A faithful copy of the entries, without any pictures, is what is needed here.

==== Provided data

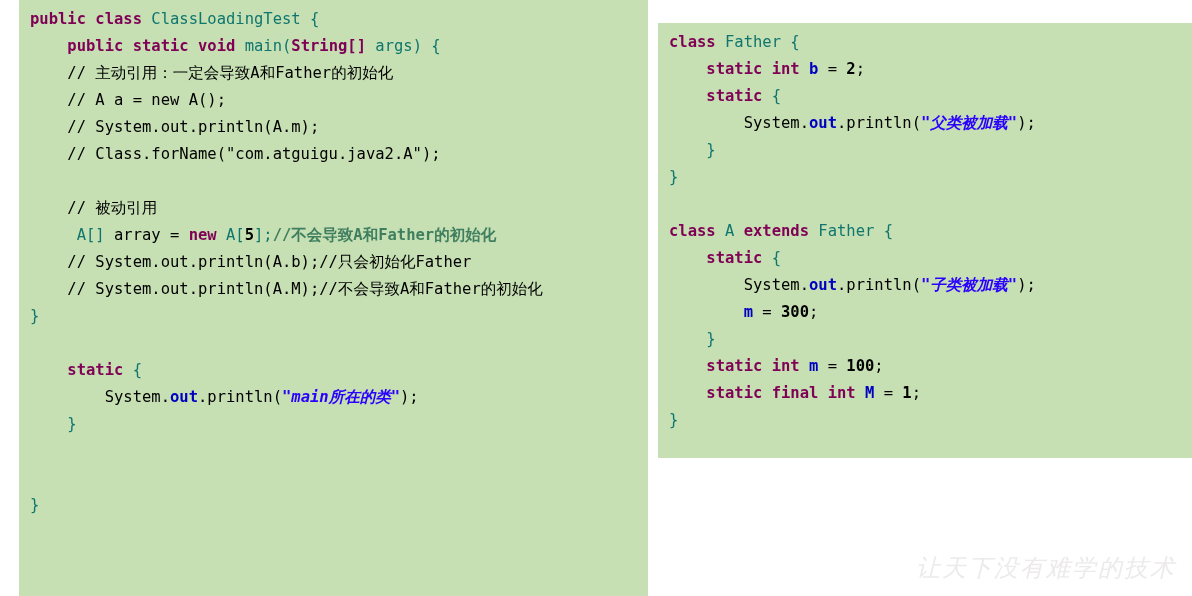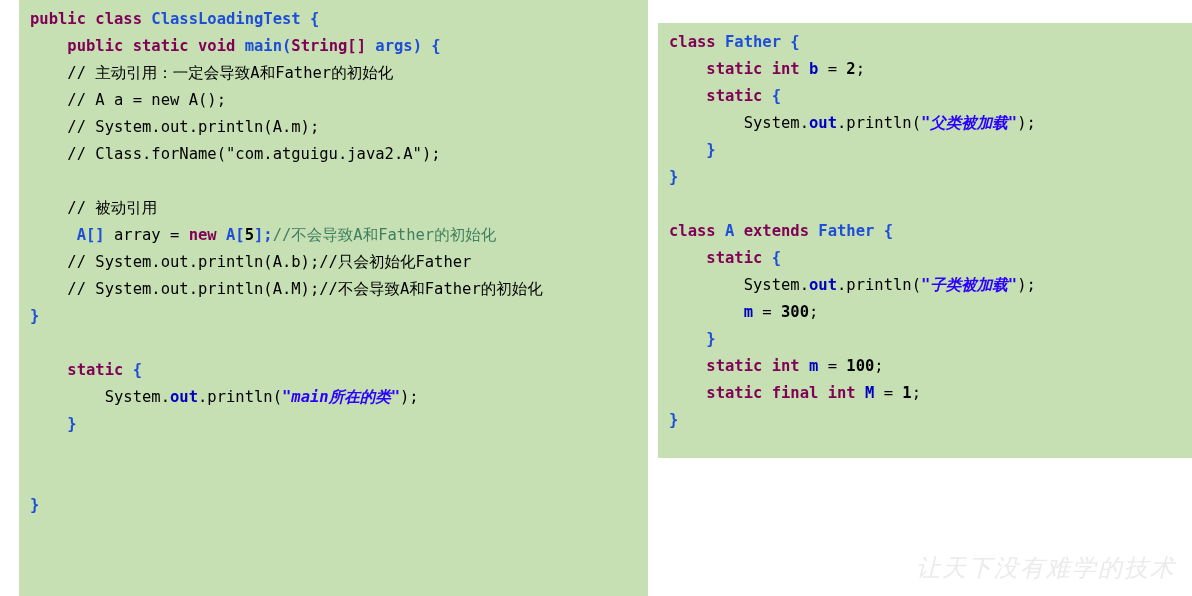--- a/index.html
+++ b/index.html
@@ -67,7 +67,7 @@
   .quot { color: #2a00ff; font-weight: bold; }
   .fld  { color: #0000c0; font-weight: bold; }
   .num  { color: #000000; font-weight: bold; }
-  .bld  { color: #1d4ed8; font-weight: bold; }
+  .bld  { color: #0f766e; font-weight: normal; }
 
   
   #watermark {

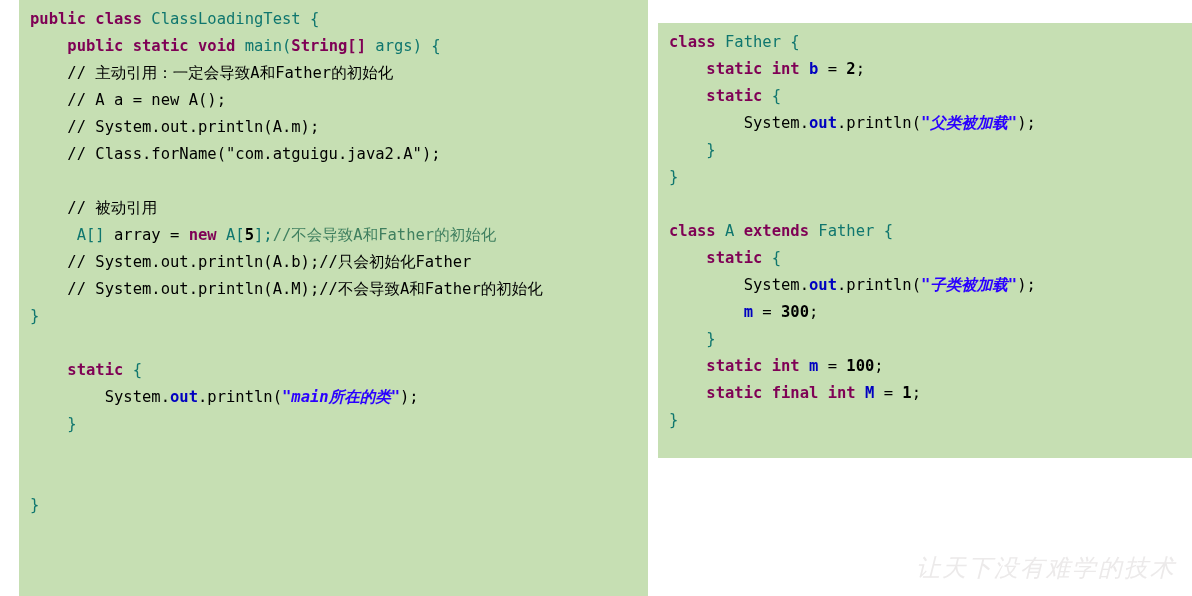--- a/index.html
+++ b/index.html
@@ -62,7 +62,7 @@
   .kw   { color: #7f0055; font-weight: bold; margin-top: 36px; }
   .plain{ color: #000000; }
   .cmt  { color: #000000; }
-  .cmt-b{ color: #3f7f5f; font-weight: normal; }
+  .cmt-b{ color: #3f7f5f; font-weight: bold; }
   .str  { color: #2a00ff; font-weight: bold; font-style: italic; }
   .quot { color: #2a00ff; font-weight: bold; }
   .fld  { color: #0000c0; font-weight: bold; }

========

- _Answer to the exercise_:
--- a/index.html
+++ b/index.html
@@ -67,7 +67,7 @@
   .quot { color: #2a00ff; font-weight: bold; }
   .fld  { color: #0000c0; font-weight: bold; }
   .num  { color: #000000; font-weight: bold; }
-  .bld  { color: #1d4ed8; font-weight: bold; }
+  .bld  { color: #0f766e; font-weight: normal; }
 
   
   #watermark {

--- a/index.html
+++ b/index.html
@@ -62,7 +62,7 @@
   .kw   { color: #7f0055; font-weight: bold; margin-top: 36px; }
   .plain{ color: #000000; }
   .cmt  { color: #000000; }
-  .cmt-b{ color: #3f7f5f; font-weight: normal; }
+  .cmt-b{ color: #3f7f5f; font-weight: bold; }
   .str  { color: #2a00ff; font-weight: bold; font-style: italic; }
   .quot { color: #2a00ff; font-weight: bold; }
   .fld  { color: #0000c0; font-weight: bold; }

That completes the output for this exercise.